** Record excerpts follows **

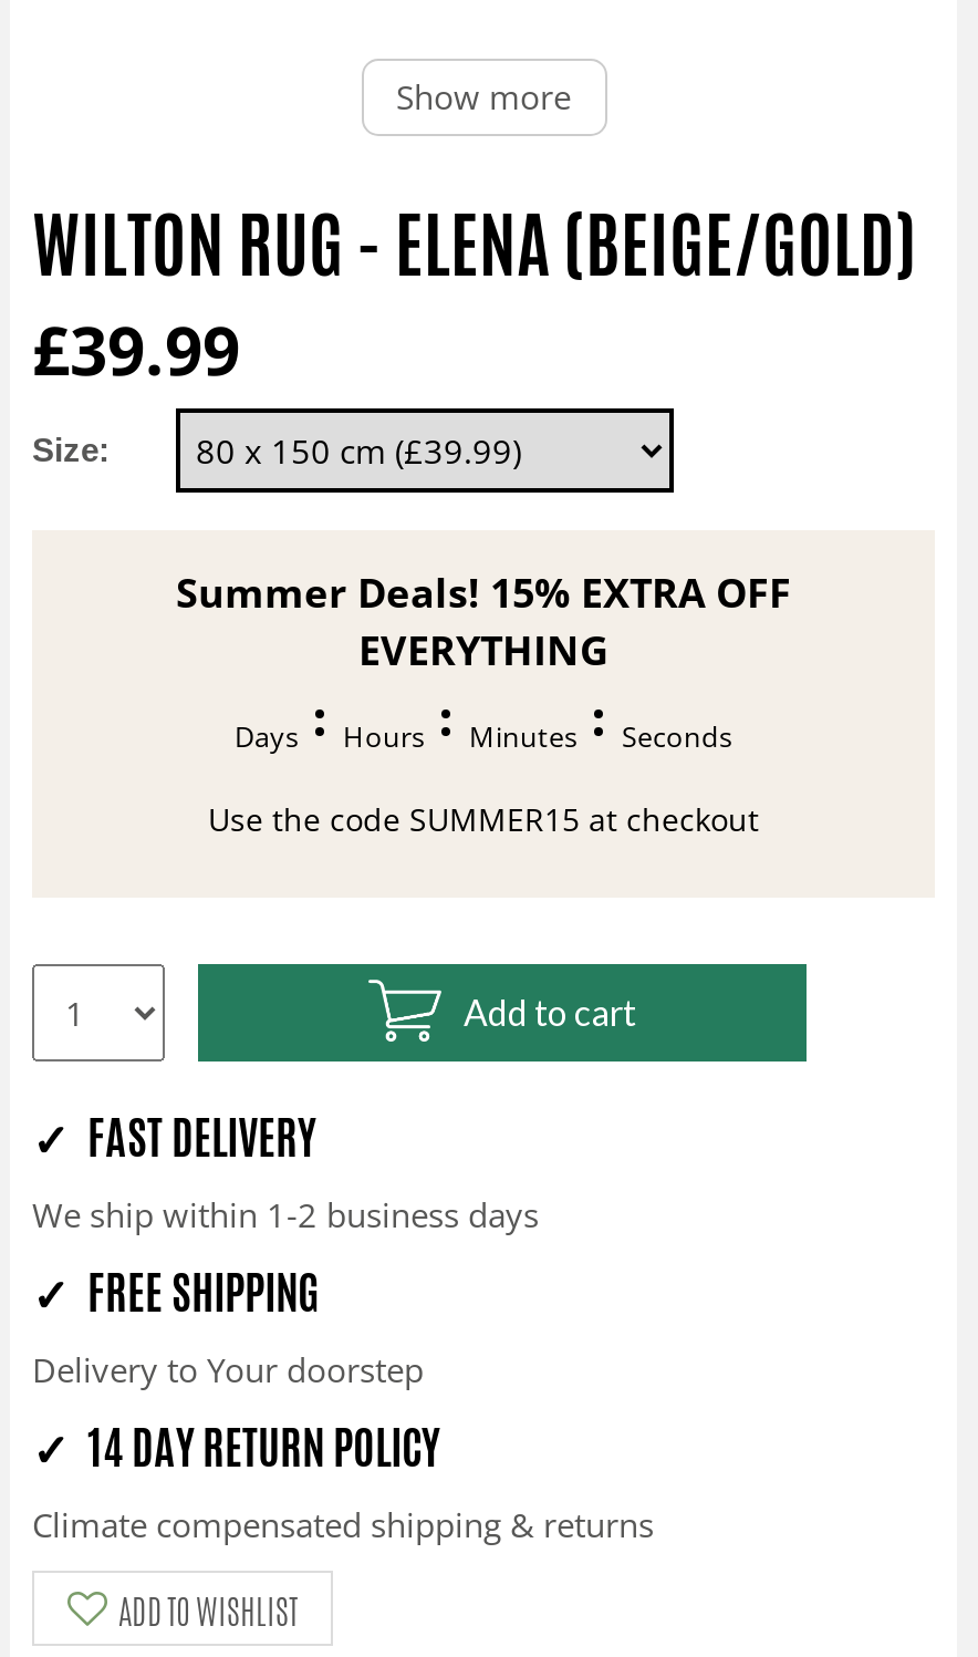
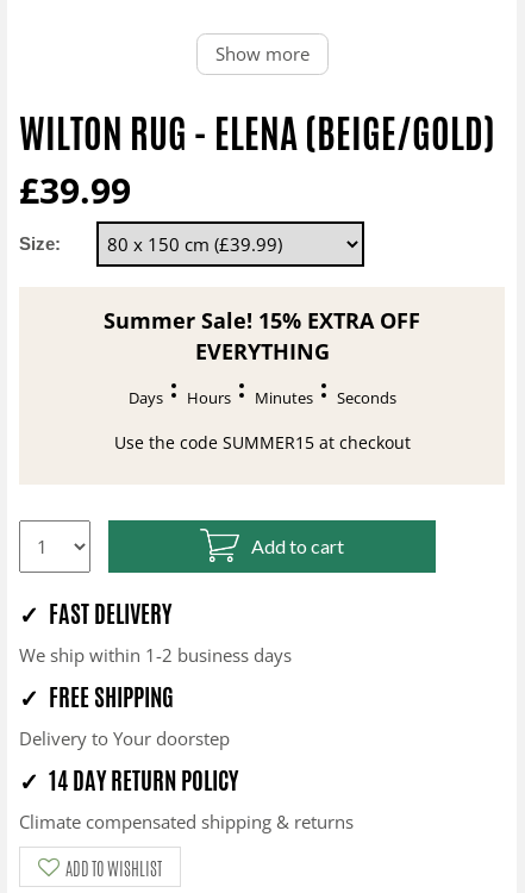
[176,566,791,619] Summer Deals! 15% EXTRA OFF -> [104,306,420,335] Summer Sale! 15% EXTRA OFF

** End of Record excerpts **
** Record excerpts follows **

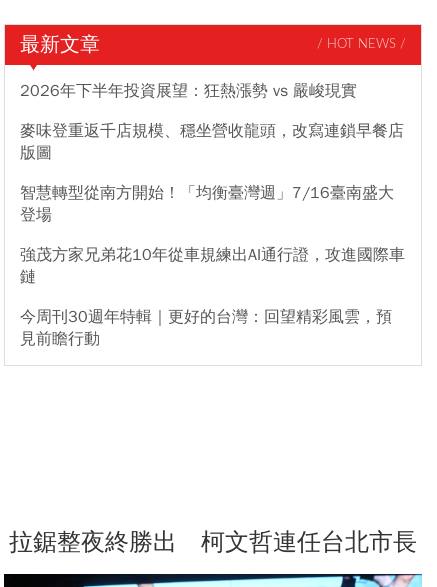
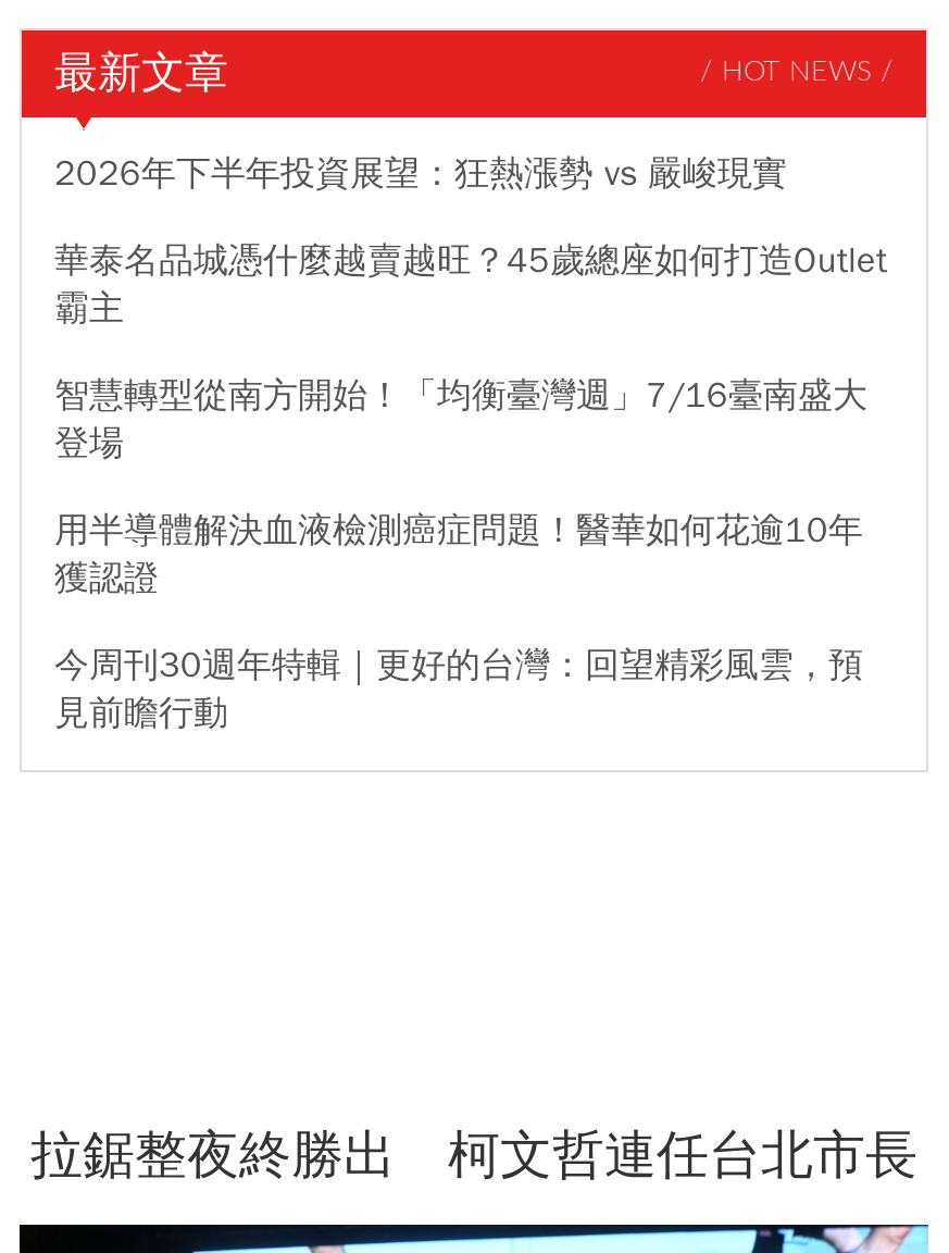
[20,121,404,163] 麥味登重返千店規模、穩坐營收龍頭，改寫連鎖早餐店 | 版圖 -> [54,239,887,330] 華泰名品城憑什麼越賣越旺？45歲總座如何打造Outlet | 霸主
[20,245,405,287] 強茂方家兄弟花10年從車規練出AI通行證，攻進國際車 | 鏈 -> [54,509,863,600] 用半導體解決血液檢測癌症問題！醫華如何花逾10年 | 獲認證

** End of Record excerpts **
** Record excerpts follows **

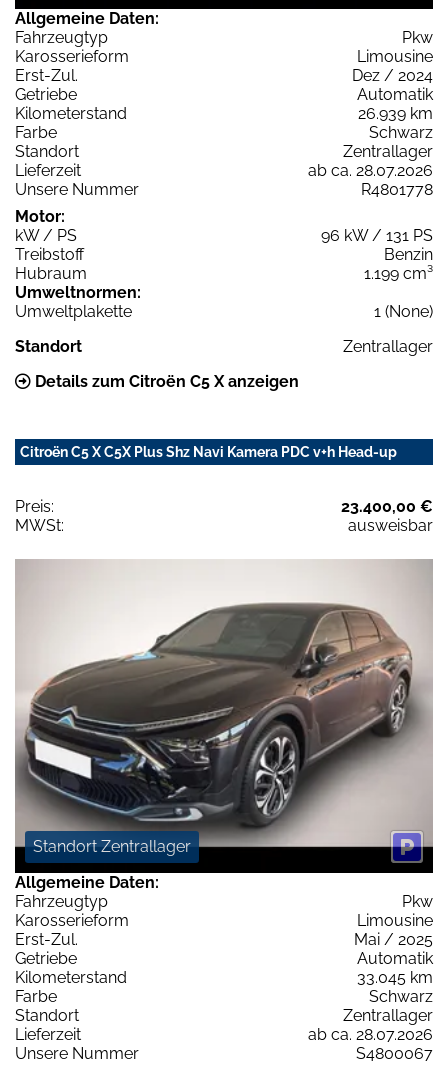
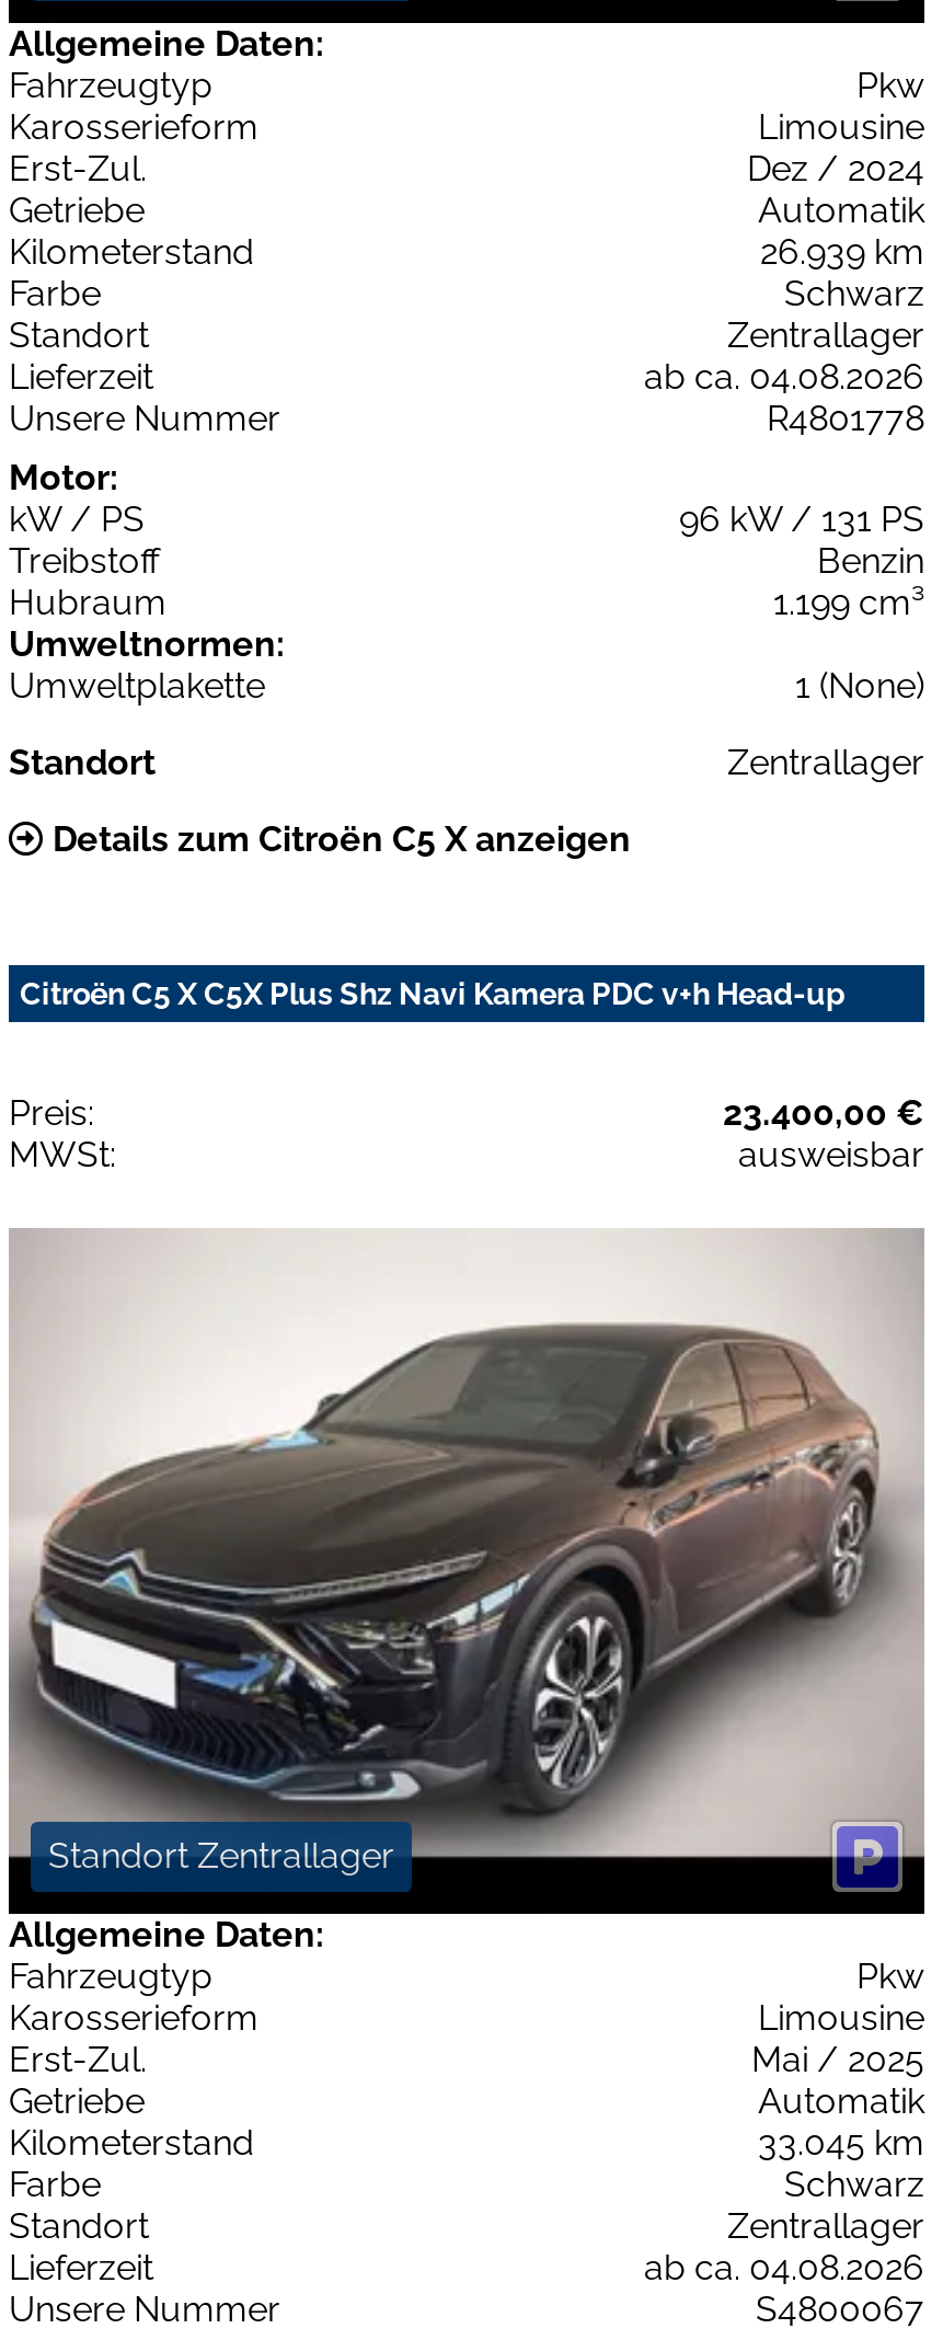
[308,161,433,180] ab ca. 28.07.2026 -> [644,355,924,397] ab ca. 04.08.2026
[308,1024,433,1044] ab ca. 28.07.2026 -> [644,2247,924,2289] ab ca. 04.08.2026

** End of Record excerpts **

Task description:
Looking at the data above, return every line from the one with "[308,161,433,180] ab ca." down to the one with "[308,1024,433,1044] ab ca.", exactly and inclusively.

Response box:
[308,161,433,180] ab ca. 28.07.2026 -> [644,355,924,397] ab ca. 04.08.2026
[308,1024,433,1044] ab ca. 28.07.2026 -> [644,2247,924,2289] ab ca. 04.08.2026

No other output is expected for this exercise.